Longitudinal patterns of problematic cannabis use in adolescence and their association with childhood psychological risk factors

Thursday, 24 November, 2022 - 13:20 to 14:50

Abstract

Cannabis continues to be the most widely used regulated drug worldwide. Use is particularly prevalent in younger populations, who also appear to be more vulnerable to developing problems related to their cannabis use than older users. Identifying patterns of cannabis problems across adolescence and which modifiable risk factors precede them could help to develop preventative measures to reduce the incidence of cannabis use disorder.

Here we present data from the Avon Longitudinal Study of Parents and Children (ALSPAC), a prospective, birth-cohort study from the UK. Data on problematic cannabis use were assessed using the Cannabis Abuse Screening Test at ages 15, 16, 18, 20, 22 and 24. A 3-level ('no', 'low' and 'high') variable of cannabis problems was created at each time point. Longitudinal latent class analysis was conducted to determine whether different patterns of cannabis problems emerged across the 6 time points. Our analysis plan and hypothesis were preregistered on the Open Science Framework prior to analysis.

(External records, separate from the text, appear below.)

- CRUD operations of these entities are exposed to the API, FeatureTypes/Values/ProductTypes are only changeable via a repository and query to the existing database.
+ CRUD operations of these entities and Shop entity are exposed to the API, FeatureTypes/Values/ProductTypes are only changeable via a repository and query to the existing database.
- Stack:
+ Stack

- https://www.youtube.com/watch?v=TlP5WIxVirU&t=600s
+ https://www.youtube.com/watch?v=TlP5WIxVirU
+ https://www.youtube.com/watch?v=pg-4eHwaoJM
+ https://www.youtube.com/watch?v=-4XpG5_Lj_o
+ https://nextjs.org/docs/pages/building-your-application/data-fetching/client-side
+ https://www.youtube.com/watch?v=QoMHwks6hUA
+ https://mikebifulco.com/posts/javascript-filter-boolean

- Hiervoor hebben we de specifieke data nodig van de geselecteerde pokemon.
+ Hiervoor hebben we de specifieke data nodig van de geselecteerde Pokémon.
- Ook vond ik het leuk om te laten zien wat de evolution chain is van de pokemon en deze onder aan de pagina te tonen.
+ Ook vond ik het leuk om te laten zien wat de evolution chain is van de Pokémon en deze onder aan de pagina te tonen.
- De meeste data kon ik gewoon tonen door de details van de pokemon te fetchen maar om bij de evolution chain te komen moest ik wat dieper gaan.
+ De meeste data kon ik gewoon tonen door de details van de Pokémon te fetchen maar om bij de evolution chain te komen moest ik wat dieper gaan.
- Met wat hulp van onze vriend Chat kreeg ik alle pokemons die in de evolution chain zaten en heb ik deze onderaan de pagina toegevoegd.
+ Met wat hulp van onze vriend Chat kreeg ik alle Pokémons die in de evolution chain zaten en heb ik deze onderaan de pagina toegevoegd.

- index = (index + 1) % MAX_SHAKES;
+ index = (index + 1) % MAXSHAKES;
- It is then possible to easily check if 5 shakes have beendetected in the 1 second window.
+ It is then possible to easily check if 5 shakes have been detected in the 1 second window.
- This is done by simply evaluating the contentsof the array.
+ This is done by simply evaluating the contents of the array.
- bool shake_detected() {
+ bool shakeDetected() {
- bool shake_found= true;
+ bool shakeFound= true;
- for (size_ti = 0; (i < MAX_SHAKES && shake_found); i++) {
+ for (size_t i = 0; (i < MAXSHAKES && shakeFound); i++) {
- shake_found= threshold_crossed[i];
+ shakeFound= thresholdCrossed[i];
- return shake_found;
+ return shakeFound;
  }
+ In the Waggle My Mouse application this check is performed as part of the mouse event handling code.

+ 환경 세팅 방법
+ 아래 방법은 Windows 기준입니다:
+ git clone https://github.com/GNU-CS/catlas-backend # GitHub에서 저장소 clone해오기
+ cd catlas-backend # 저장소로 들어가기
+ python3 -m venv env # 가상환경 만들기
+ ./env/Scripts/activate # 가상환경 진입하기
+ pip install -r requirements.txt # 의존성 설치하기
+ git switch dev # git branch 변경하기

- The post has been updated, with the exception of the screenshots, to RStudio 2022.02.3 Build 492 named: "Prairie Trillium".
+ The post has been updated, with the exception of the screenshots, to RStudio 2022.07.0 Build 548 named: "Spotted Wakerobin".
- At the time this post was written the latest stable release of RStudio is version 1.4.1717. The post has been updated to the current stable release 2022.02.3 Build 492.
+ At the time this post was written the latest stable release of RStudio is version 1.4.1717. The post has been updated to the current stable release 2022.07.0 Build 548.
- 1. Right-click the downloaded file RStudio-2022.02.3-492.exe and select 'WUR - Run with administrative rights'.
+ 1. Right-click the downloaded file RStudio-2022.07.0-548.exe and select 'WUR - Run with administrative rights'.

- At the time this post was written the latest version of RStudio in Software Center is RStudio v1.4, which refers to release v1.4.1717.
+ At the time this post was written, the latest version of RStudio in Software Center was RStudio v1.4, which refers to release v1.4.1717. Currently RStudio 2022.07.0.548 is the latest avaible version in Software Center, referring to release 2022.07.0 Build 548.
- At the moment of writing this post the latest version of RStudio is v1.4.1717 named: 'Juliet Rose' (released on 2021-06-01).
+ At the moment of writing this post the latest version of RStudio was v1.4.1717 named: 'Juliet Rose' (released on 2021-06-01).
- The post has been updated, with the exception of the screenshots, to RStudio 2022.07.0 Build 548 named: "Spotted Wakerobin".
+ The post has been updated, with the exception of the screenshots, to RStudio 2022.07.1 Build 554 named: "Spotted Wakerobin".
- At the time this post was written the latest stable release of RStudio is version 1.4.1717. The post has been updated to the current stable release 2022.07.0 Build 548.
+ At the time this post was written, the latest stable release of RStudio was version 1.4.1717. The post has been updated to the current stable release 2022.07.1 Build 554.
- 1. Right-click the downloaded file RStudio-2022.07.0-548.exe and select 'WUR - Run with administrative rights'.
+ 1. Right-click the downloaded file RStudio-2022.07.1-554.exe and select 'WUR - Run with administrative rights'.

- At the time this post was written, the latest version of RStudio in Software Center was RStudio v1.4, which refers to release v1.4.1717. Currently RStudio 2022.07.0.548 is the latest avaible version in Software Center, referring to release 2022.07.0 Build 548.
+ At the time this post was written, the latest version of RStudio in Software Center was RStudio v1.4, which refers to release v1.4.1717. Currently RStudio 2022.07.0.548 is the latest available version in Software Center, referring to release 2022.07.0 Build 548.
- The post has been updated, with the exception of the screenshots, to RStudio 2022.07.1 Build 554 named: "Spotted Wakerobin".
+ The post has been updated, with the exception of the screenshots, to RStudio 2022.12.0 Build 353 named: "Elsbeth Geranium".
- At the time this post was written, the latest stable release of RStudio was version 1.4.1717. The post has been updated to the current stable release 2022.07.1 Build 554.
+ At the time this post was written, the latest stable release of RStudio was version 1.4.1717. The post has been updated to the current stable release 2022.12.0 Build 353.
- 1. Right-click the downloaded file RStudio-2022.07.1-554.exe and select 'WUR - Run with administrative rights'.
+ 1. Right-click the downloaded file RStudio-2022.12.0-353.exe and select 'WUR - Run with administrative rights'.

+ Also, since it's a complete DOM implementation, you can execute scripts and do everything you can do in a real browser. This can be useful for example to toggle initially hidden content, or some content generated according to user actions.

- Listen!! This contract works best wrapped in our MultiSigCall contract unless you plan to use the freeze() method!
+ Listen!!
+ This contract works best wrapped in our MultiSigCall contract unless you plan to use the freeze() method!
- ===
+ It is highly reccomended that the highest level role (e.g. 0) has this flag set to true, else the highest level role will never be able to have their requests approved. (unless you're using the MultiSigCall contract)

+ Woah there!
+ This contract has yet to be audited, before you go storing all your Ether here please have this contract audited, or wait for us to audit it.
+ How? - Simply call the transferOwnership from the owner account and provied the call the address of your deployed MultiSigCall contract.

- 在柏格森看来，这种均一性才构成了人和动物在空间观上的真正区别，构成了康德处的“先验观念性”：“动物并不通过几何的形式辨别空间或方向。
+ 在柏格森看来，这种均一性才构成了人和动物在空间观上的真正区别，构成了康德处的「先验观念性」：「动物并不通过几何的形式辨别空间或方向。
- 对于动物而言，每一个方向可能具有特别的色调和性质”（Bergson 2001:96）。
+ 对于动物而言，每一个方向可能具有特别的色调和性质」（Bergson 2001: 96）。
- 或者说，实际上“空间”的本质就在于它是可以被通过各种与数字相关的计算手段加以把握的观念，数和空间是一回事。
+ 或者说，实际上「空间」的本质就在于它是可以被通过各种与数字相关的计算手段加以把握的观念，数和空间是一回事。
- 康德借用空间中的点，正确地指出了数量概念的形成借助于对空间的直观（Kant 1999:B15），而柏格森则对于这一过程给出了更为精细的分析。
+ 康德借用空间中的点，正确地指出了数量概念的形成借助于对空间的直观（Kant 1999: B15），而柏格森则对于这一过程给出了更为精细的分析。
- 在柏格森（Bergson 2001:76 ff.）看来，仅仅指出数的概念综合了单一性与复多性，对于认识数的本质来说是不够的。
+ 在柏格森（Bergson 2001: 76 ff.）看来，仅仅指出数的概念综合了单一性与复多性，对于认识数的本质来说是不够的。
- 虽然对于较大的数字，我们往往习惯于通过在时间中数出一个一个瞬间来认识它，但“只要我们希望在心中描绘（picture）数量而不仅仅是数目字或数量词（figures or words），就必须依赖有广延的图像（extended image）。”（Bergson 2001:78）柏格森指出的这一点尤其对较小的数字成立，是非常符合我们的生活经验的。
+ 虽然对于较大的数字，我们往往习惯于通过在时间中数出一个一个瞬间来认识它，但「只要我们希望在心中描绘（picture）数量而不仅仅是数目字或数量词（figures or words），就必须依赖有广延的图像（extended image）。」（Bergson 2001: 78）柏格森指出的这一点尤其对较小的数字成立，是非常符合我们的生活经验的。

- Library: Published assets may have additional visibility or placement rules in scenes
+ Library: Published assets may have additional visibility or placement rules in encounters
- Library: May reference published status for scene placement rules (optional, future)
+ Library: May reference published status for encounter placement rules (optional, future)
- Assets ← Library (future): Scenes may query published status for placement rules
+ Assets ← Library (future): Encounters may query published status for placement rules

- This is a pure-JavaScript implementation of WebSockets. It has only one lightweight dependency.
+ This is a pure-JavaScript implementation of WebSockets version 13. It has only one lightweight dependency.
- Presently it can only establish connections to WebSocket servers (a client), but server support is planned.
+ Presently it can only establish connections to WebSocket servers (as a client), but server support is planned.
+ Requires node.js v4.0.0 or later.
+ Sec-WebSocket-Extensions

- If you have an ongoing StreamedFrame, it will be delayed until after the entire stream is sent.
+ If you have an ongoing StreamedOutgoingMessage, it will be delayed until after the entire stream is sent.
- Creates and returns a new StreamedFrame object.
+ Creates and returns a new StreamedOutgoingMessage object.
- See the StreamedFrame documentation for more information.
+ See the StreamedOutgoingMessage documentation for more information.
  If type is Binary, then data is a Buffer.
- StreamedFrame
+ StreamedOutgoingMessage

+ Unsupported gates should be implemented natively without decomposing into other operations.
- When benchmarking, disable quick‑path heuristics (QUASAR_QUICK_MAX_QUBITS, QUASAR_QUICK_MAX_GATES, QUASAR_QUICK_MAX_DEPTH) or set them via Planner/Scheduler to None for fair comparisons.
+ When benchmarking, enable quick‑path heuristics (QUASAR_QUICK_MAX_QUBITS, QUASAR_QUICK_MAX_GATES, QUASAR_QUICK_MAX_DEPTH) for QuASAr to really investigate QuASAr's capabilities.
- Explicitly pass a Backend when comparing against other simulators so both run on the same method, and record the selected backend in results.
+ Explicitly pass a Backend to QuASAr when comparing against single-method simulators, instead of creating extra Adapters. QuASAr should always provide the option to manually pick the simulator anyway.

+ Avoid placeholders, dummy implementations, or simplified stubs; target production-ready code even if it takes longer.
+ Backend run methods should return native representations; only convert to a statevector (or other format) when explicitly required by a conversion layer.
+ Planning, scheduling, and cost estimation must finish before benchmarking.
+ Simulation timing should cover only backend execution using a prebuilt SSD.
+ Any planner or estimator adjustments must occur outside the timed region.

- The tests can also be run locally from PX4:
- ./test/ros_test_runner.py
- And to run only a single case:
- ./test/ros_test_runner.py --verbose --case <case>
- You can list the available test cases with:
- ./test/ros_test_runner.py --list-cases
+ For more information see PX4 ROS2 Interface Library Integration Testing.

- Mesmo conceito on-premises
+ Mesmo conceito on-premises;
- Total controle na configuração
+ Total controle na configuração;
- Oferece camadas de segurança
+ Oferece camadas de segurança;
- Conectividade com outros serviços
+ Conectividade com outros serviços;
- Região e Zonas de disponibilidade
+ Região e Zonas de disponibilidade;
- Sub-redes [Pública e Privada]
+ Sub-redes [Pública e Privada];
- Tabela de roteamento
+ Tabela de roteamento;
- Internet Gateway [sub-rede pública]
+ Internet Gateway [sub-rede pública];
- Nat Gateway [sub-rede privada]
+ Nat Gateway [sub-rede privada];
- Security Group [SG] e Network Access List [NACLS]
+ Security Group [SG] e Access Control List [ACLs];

We determined a 4-class solution to be the best fit for the data, based on a consideration of model fit statistics, LMR p-value, entropy and interpretability of the classes. The classes were defined as a ‘stable-no problematic use’ class (n=5180, 86%), a ‘late-onset problematic use’ class (n=361, 6%), an ‘early-onset followed by remission’ class (n=325, 5%) and a ‘stable-high problematic use’ class (n= 183, 3%). The association between mental health and cognition assessed at ages 8-10 and these later patterns of cannabis problems will be discussed.

The results indicate distinct patterns of cannabis problems experienced by adolescent cannabis users from a birth cohort study in the UK. Identifying modifiable risk factors for severity and increased duration of cannabis problems may provide insight into the development of preventative measures.